## Dataset extract

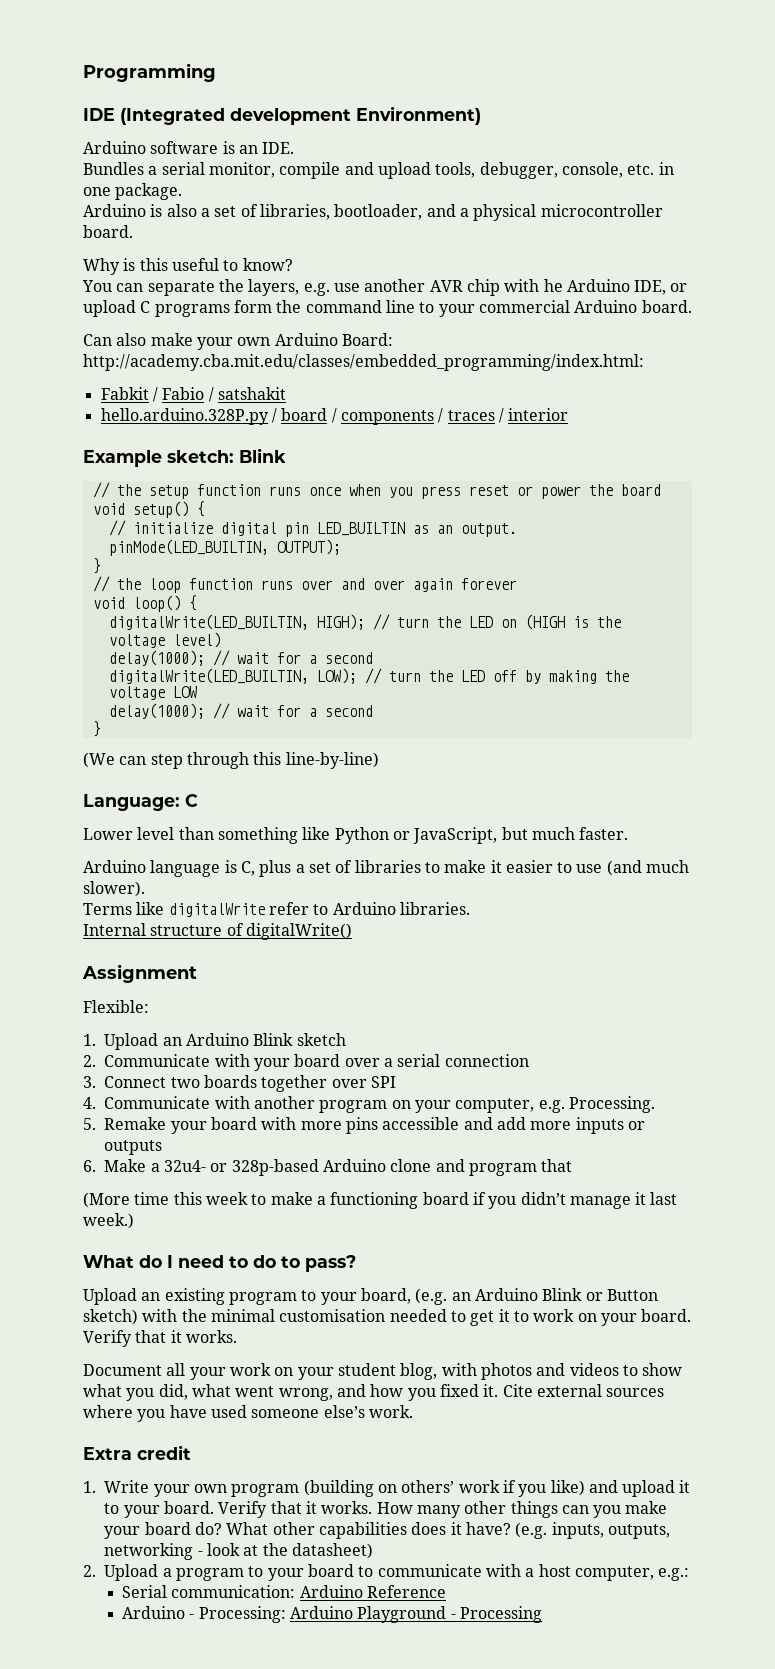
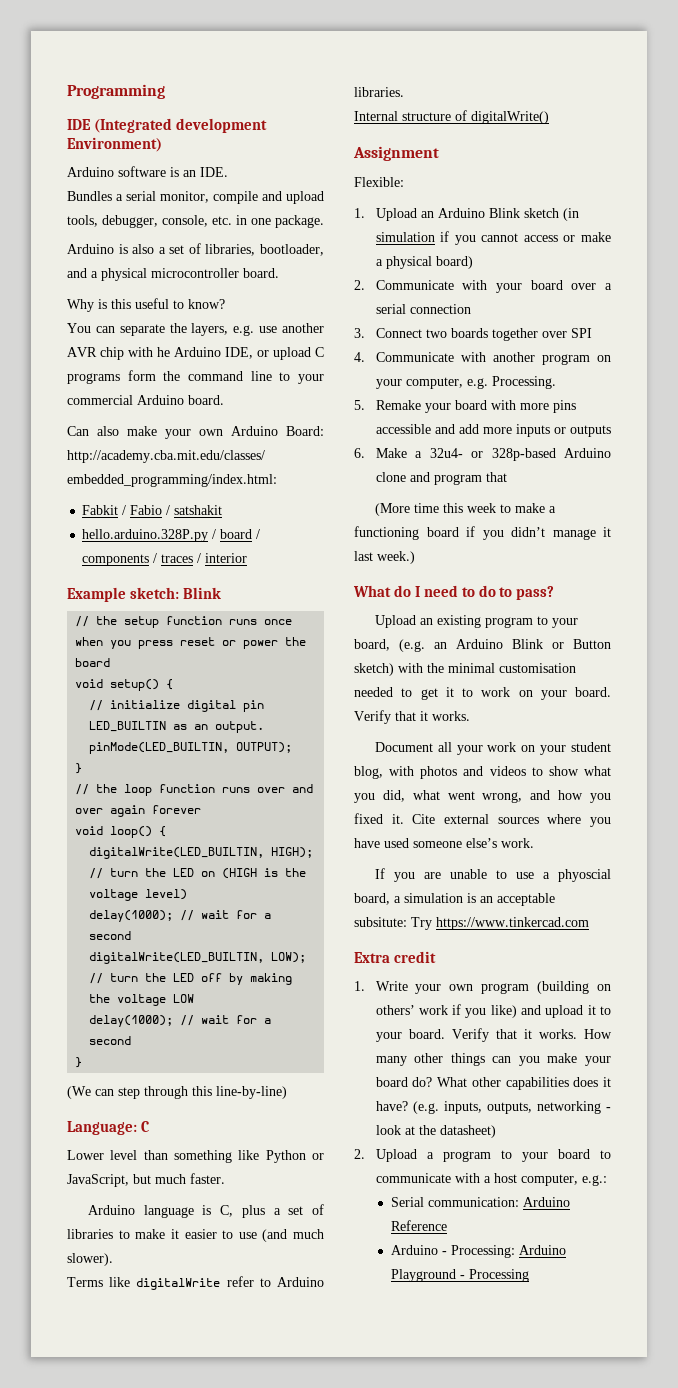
(346, 1039) none -> [562,208,579,221] [375,231,611,245] [375,256,473,269] (in simulation if you cannot access or make a physical board)
(413, 1411) none -> [374,868,611,882] [354,893,555,906] [354,917,589,930] // If you are unable to use a phyoscial board, a simulation is an acceptable subsitute: Try https://www.tinkercad.com

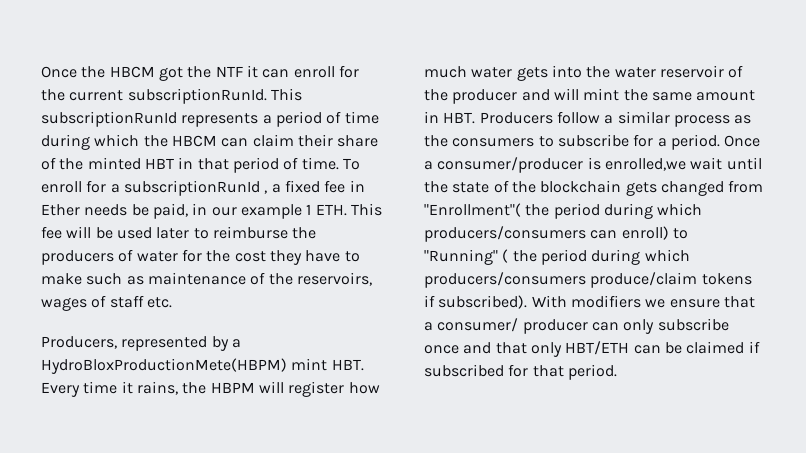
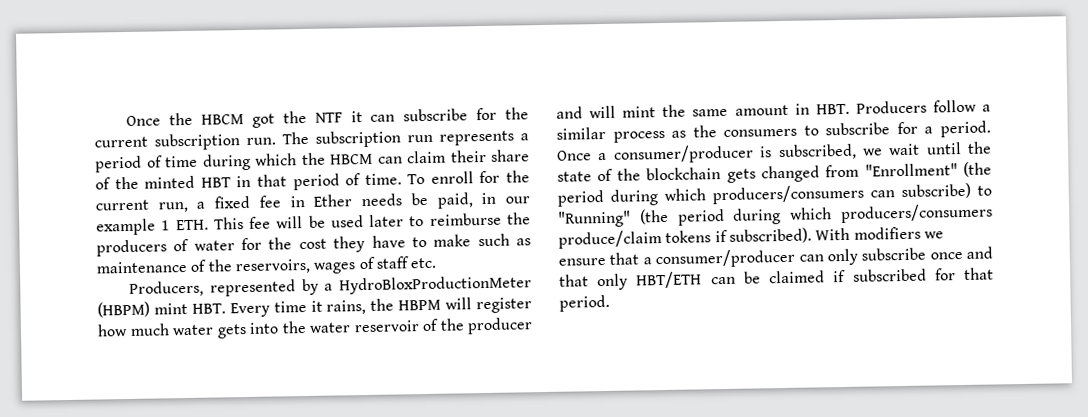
[293,65,359,78] [41,88,302,104] [41,111,177,127] enroll for the current subscriptionRunId. This subscriptionRunId -> [403,107,529,122] [94,130,433,151] subscribe for the current subscription run. The subscription run
[110,180,268,196] a subscriptionRunId , -> [505,170,530,183] [95,199,189,213] the current run,
[41,358,287,374] HydroBloxProductionMete(HBPM) -> [339,275,532,295] [97,301,150,318] HydroBloxProductionMeter (HBPM)
[604,158,686,171] enrolled,we -> [777,143,883,161] subscribed, we
[424,203,550,217] "Enrollment"( the -> [864,161,992,177] "Enrollment" (the
[621,226,669,240] enroll) -> [901,182,971,200] subscribe)
[502,249,537,263] ( the -> [639,208,669,225] (the
[437,318,588,334] consumer/ producer -> [655,248,796,269] consumer/producer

## What the exercise asks
The pictures in the entries above should be left out; all else must be copied exactly.

## Exercise result
(346, 1039) none -> [562,208,579,221] [375,231,611,245] [375,256,473,269] (in simulation if you cannot access or make a physical board)
(413, 1411) none -> [374,868,611,882] [354,893,555,906] [354,917,589,930] // If you are unable to use a phyoscial board, a simulation is an acceptable subsitute: Try https://www.tinkercad.com

[293,65,359,78] [41,88,302,104] [41,111,177,127] enroll for the current subscriptionRunId. This subscriptionRunId -> [403,107,529,122] [94,130,433,151] subscribe for the current subscription run. The subscription run
[110,180,268,196] a subscriptionRunId , -> [505,170,530,183] [95,199,189,213] the current run,
[41,358,287,374] HydroBloxProductionMete(HBPM) -> [339,275,532,295] [97,301,150,318] HydroBloxProductionMeter (HBPM)
[604,158,686,171] enrolled,we -> [777,143,883,161] subscribed, we
[424,203,550,217] "Enrollment"( the -> [864,161,992,177] "Enrollment" (the
[621,226,669,240] enroll) -> [901,182,971,200] subscribe)
[502,249,537,263] ( the -> [639,208,669,225] (the
[437,318,588,334] consumer/ producer -> [655,248,796,269] consumer/producer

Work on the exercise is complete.